Blend the ingredients: Once cooked, transfer the pumpkin to a blender. Add the pine nuts or walnuts, garlic, Parmigiano (if using), and a pinch of salt and pepper. Start blending, slowly adding the olive oil until you get a creamy and homogeneous consistency. If desired, you can also add a few basil leaves for a fresher taste.
Adjust the flavor: Taste the pesto and adjust salt and pepper to your liking. If the pesto is too thick, you can add some pasta cooking water or additional olive oil to make it more fluid.
Use: Pumpkin pesto is great for seasoning pasta but can also be spread on crostini or used as a sauce to accompany main dishes. It is a versatile and nutritious condiment, perfect for those following a vegetarian or vegan diet, simply by omitting the cheese.
This recipe is easy and quick to prepare, and the result is a pesto with a unique and enveloping flavor, ideal for enhancing your everyday dishes. Bon appétit!
Storage and Notes
Storing pumpkin pesto is important to maintain its flavor and freshness. Once prepared, pumpkin pesto can be stored in the refrigerator for 3-5 days. It is advisable to keep it in an airtight container to prevent oxidation and contamination from other odors in the refrigerator. To further preserve freshness, it’s helpful to cover the pesto’s surface with a thin layer of olive oil, which acts as a barrier against air.

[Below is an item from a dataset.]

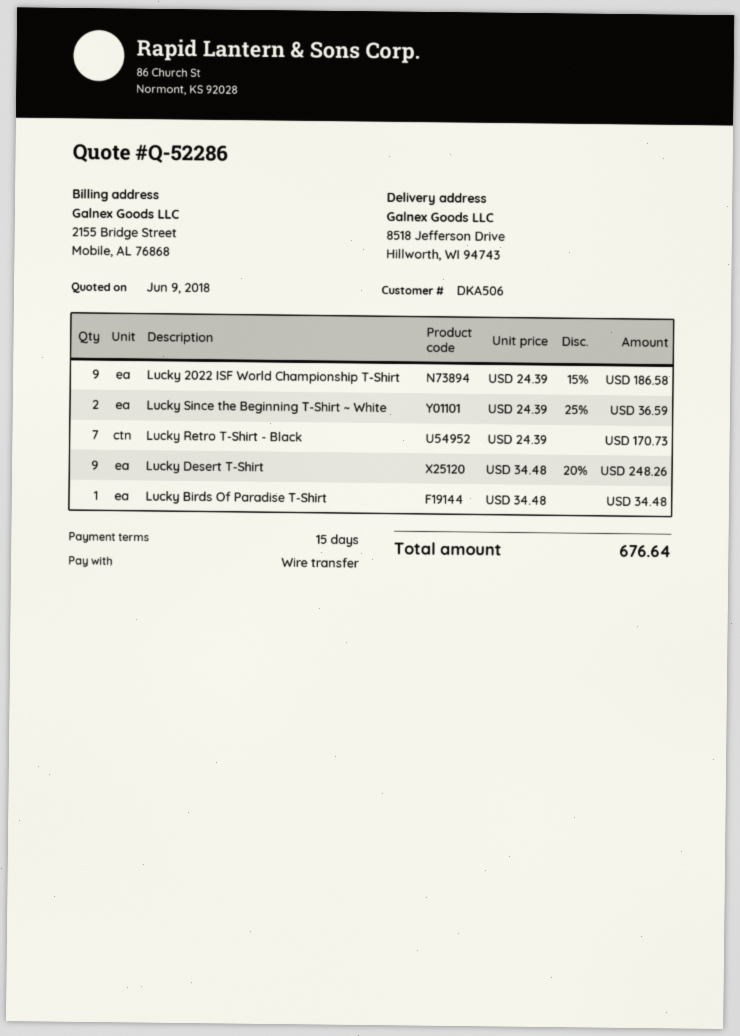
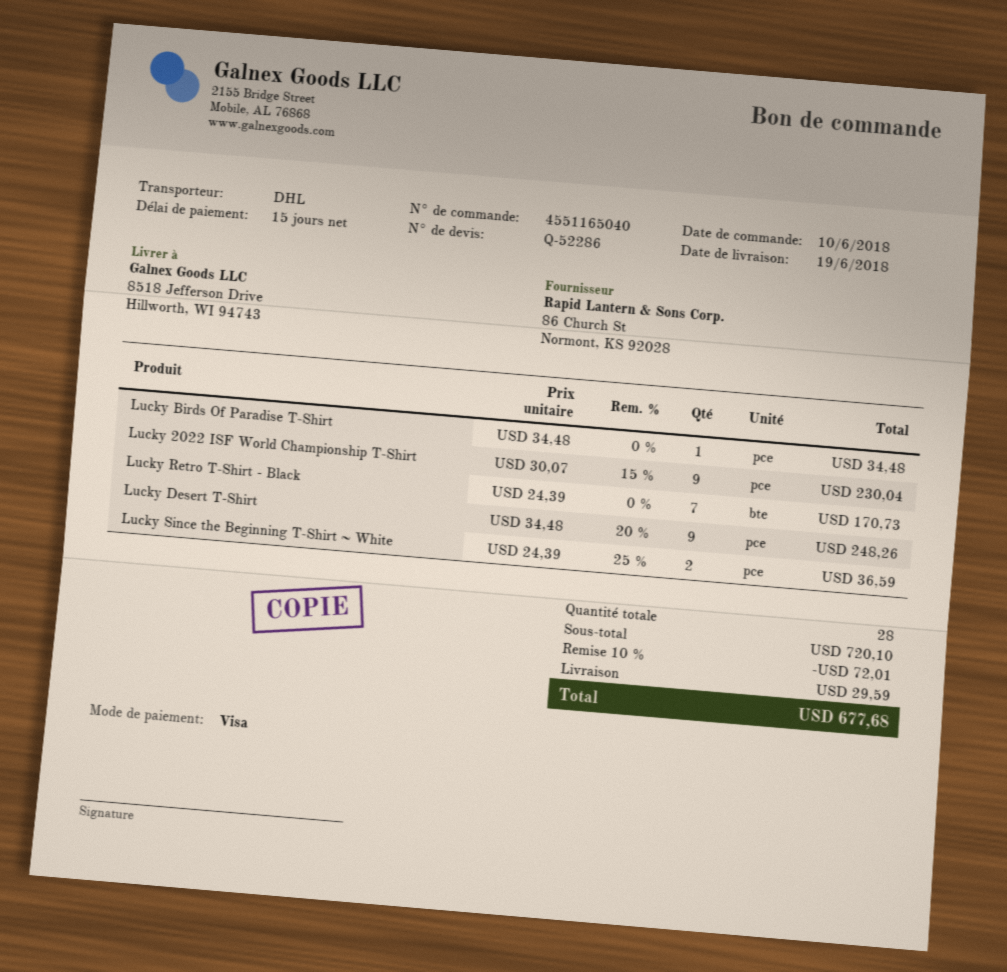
payment method: bank transfer -> Visa
Lucky 2022 ISF World Championship T-Shirt: 9 x 24.39 - 15% = 186.58 -> 9 x 30.07 - 15% = 230.04
discount: none -> 10% = 72.01
shipping: none -> 29.59
total: 676.64 -> 677.68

If you wish to store it for a longer period, pumpkin pesto can be frozen. It can be portioned into containers or food bags, ensuring to remove as much air as possible. This way, pesto can be stored for up to 3 months. When ready to use, you can defrost it in the refrigerator overnight or directly in a pan over low heat, stirring until you achieve the desired consistency.